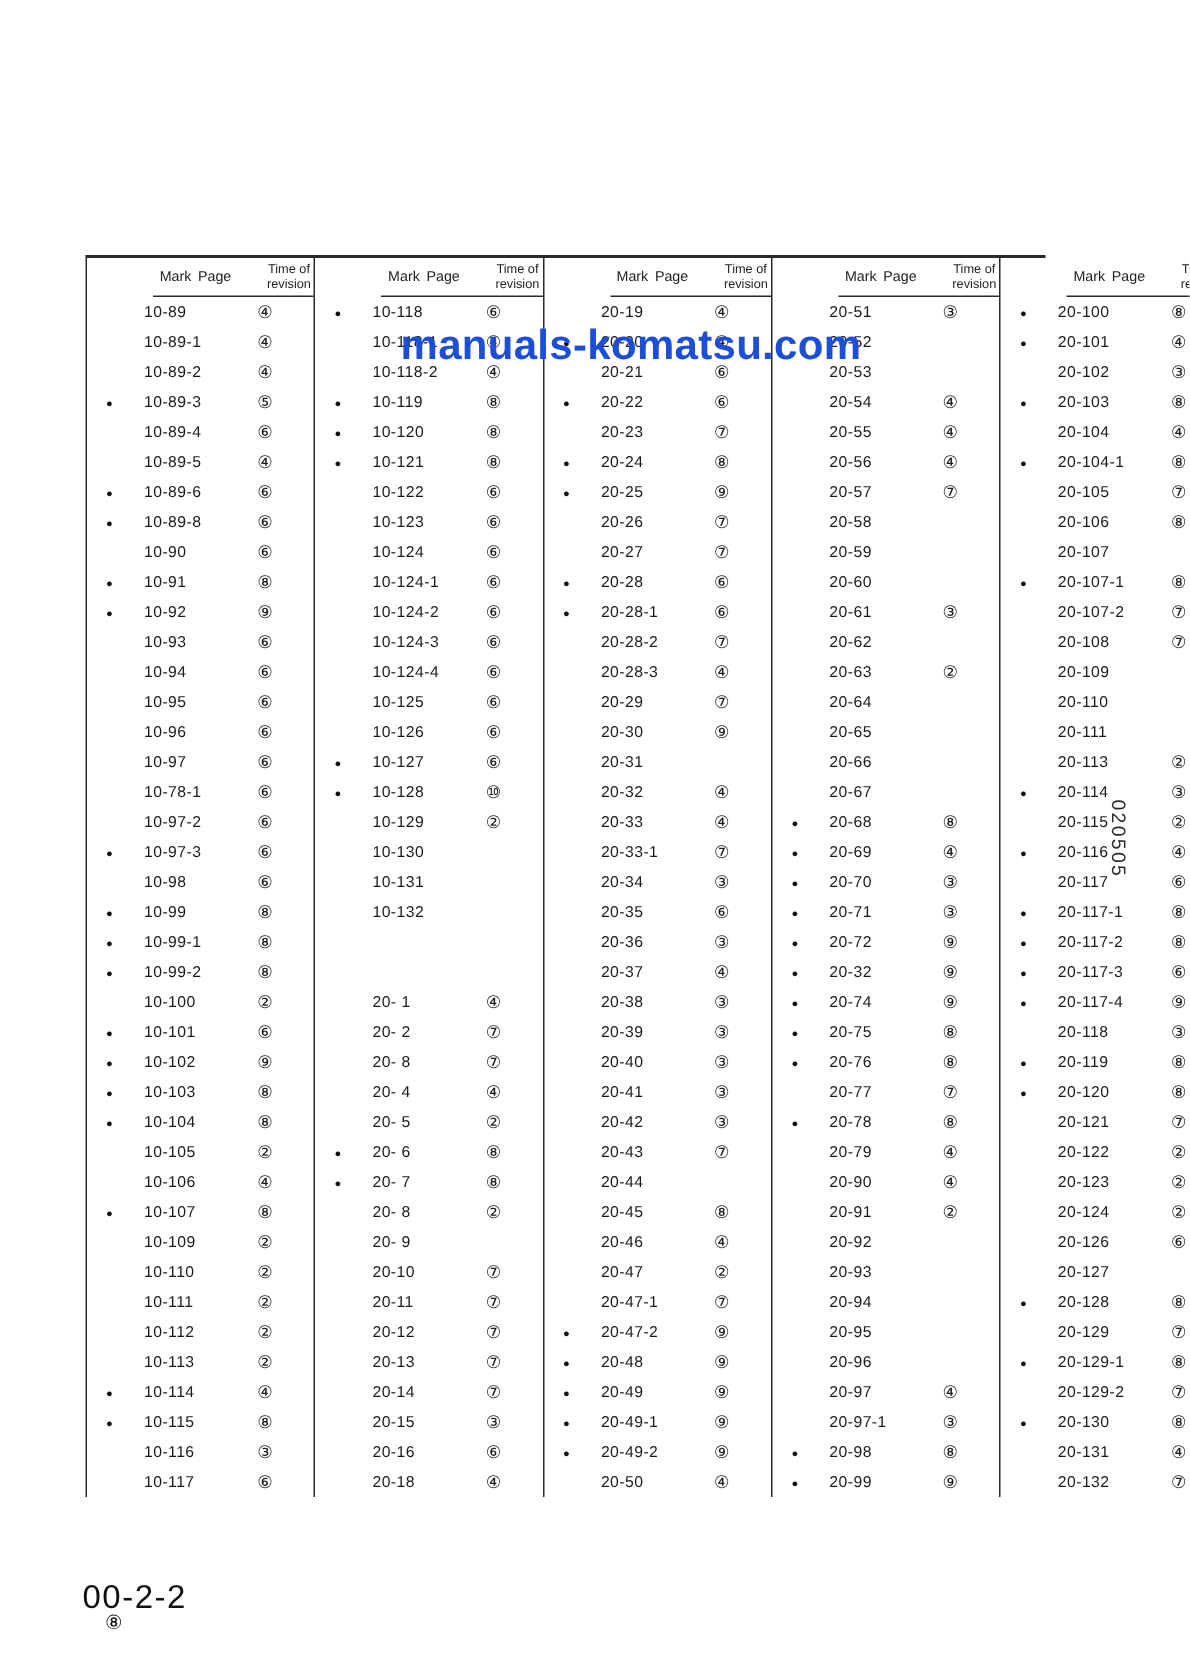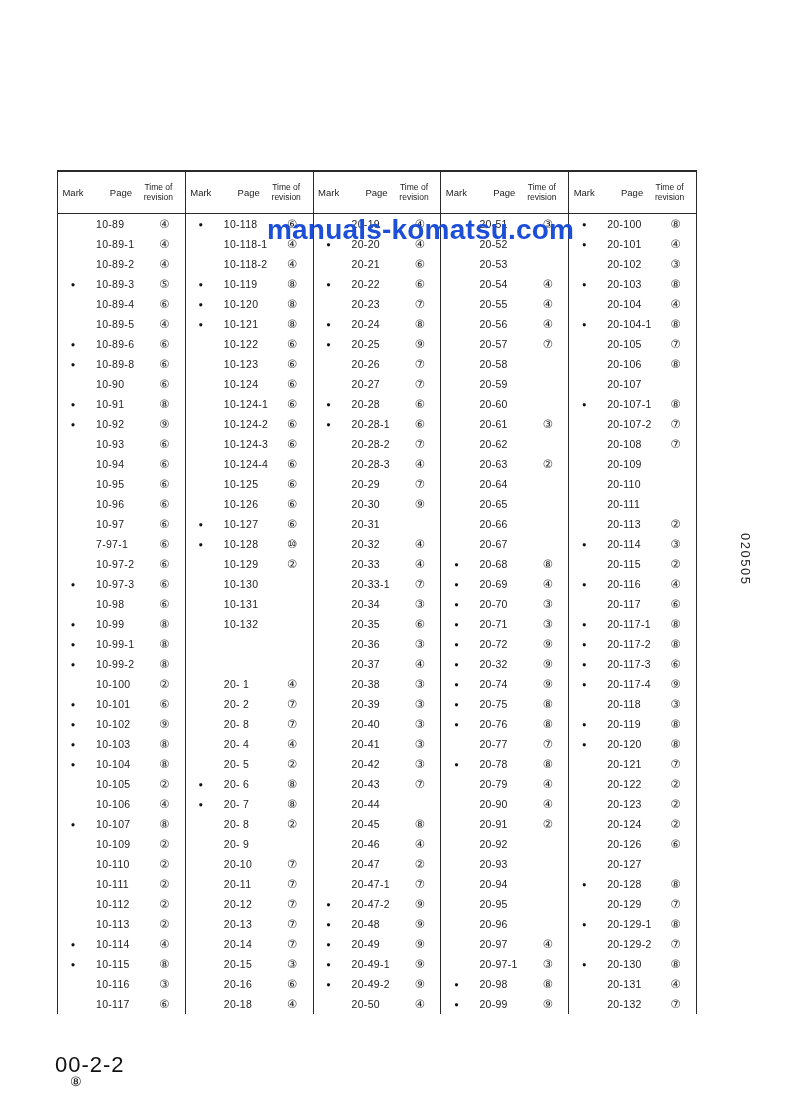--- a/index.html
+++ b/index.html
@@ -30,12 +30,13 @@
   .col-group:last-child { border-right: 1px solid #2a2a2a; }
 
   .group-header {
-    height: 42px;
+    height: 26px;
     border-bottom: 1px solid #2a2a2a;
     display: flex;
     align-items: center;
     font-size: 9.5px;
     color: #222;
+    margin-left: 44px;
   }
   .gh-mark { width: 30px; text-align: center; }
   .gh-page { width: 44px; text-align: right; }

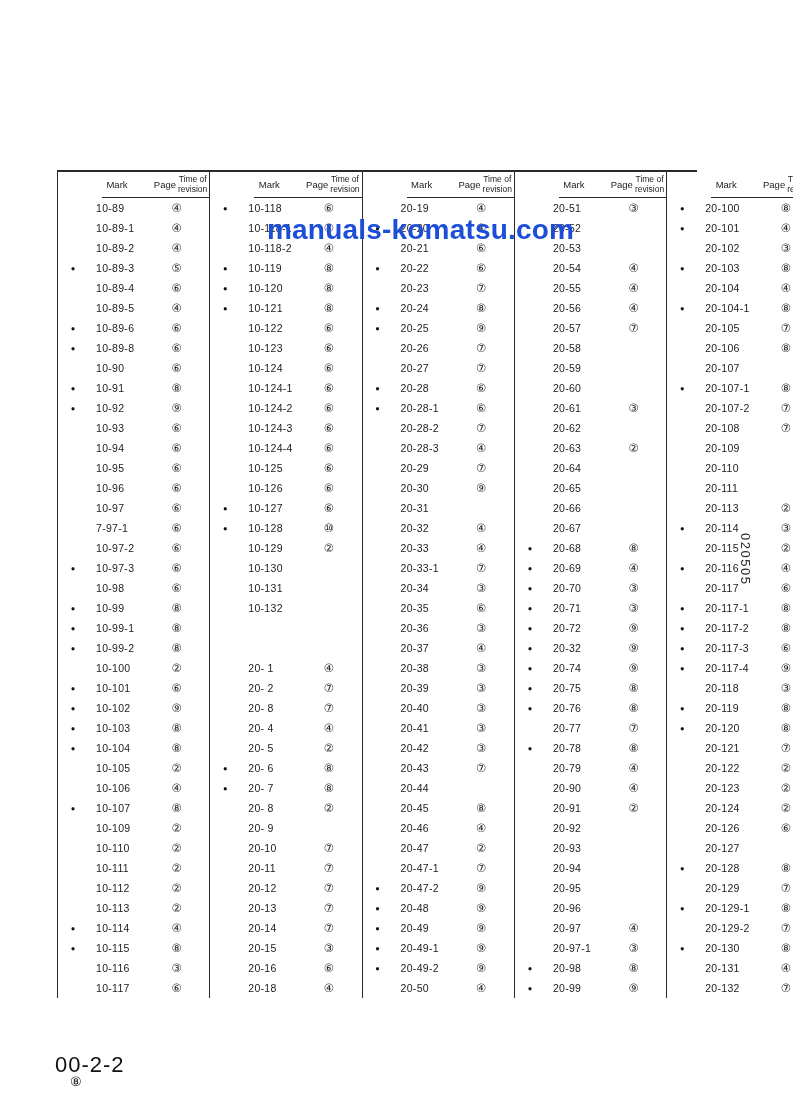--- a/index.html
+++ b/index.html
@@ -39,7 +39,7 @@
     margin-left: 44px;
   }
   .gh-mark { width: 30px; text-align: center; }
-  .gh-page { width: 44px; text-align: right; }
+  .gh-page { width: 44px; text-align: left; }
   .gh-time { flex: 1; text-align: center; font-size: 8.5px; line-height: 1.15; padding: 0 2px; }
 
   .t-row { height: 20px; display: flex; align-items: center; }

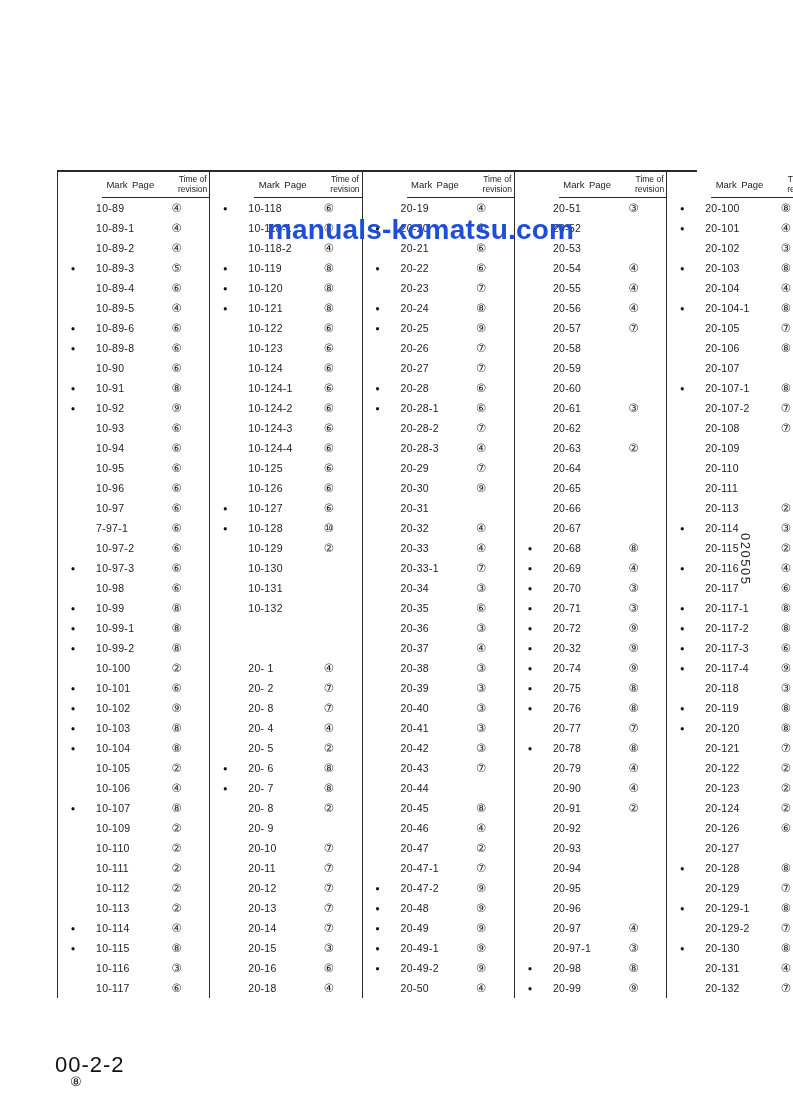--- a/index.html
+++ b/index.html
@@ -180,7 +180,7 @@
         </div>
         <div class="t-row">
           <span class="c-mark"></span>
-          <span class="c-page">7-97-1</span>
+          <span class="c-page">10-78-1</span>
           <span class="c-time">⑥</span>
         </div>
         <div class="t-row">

++++++++

» WHAT TO WORK ON
Leave the pictures out and return the rest of the listing exactly.

» ANSWER BELOW
--- a/index.html
+++ b/index.html
@@ -30,12 +30,13 @@
   .col-group:last-child { border-right: 1px solid #2a2a2a; }
 
   .group-header {
-    height: 42px;
+    height: 26px;
     border-bottom: 1px solid #2a2a2a;
     display: flex;
     align-items: center;
     font-size: 9.5px;
     color: #222;
+    margin-left: 44px;
   }
   .gh-mark { width: 30px; text-align: center; }
   .gh-page { width: 44px; text-align: right; }

--- a/index.html
+++ b/index.html
@@ -39,7 +39,7 @@
     margin-left: 44px;
   }
   .gh-mark { width: 30px; text-align: center; }
-  .gh-page { width: 44px; text-align: right; }
+  .gh-page { width: 44px; text-align: left; }
   .gh-time { flex: 1; text-align: center; font-size: 8.5px; line-height: 1.15; padding: 0 2px; }
 
   .t-row { height: 20px; display: flex; align-items: center; }

--- a/index.html
+++ b/index.html
@@ -180,7 +180,7 @@
         </div>
         <div class="t-row">
           <span class="c-mark"></span>
-          <span class="c-page">7-97-1</span>
+          <span class="c-page">10-78-1</span>
           <span class="c-time">⑥</span>
         </div>
         <div class="t-row">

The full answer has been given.